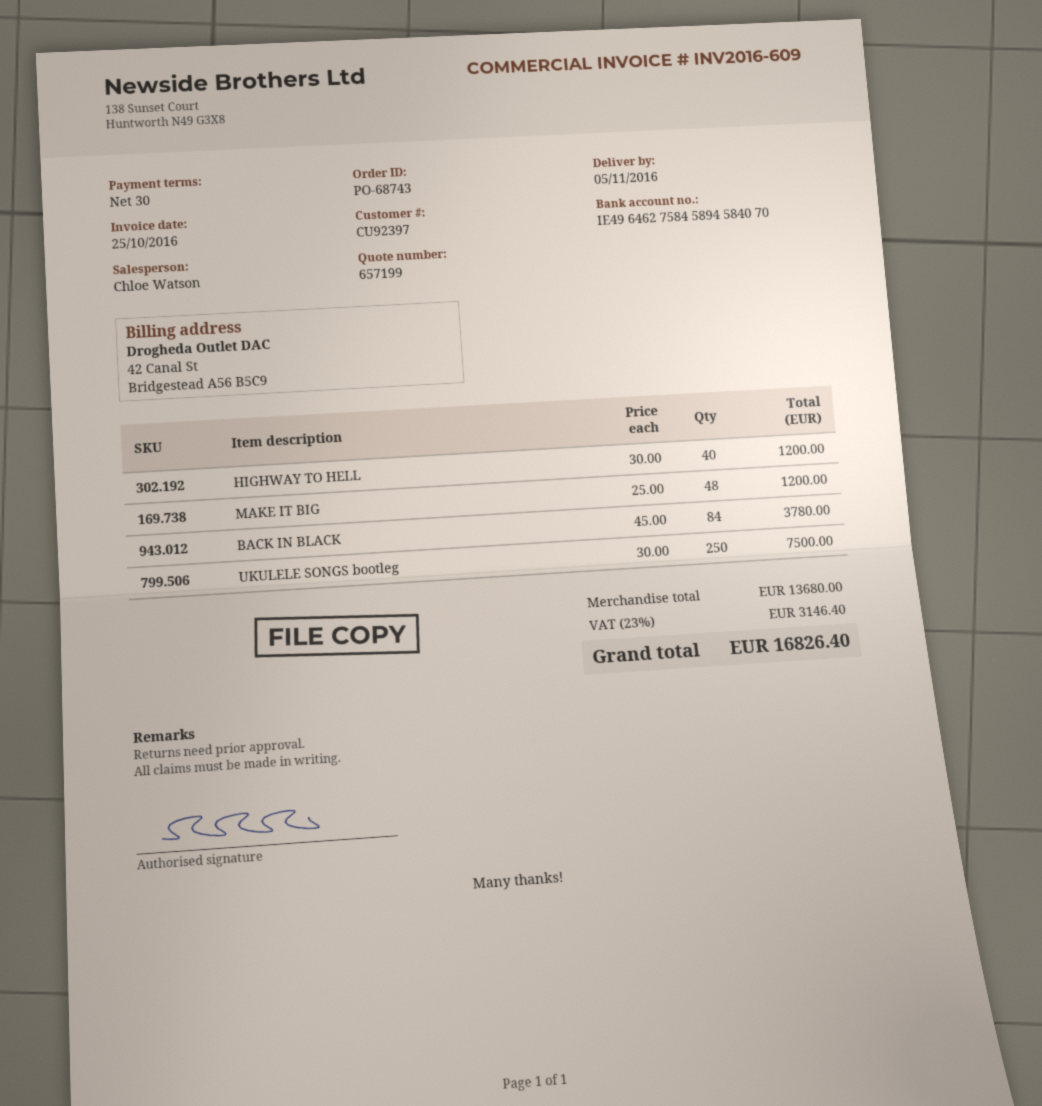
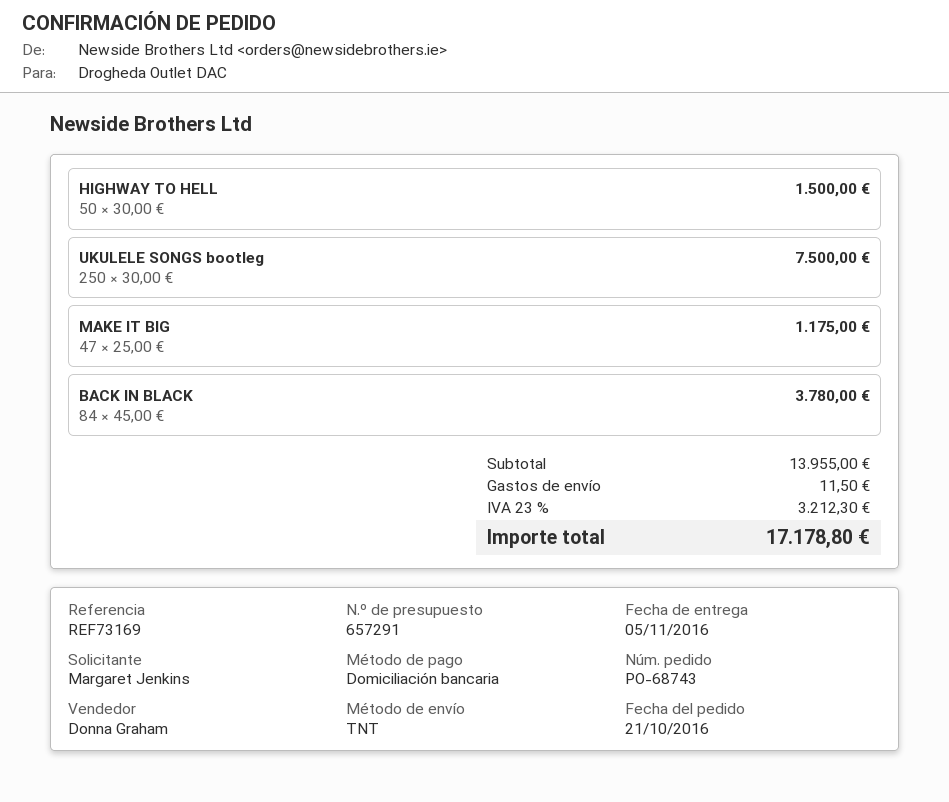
quote number: 657199 -> 657291
sales rep: Chloe Watson -> Donna Graham
HIGHWAY TO HELL: 40 x 30.00 = 1200.00 -> 50 x 30.00 = 1500.00
MAKE IT BIG: 48 x 25.00 = 1200.00 -> 47 x 25.00 = 1175.00
subtotal: 13680.00 -> 13955.00
shipping: none -> 11.50
tax: 23% = 3146.40 -> 23% = 3212.30
total: 16826.40 -> 17178.80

**PROBLEM DETAILS:**
Return the records above verbatim, leaving out images.

**EXERCISE RESULT:**
quote number: 657199 -> 657291
sales rep: Chloe Watson -> Donna Graham
HIGHWAY TO HELL: 40 x 30.00 = 1200.00 -> 50 x 30.00 = 1500.00
MAKE IT BIG: 48 x 25.00 = 1200.00 -> 47 x 25.00 = 1175.00
subtotal: 13680.00 -> 13955.00
shipping: none -> 11.50
tax: 23% = 3146.40 -> 23% = 3212.30
total: 16826.40 -> 17178.80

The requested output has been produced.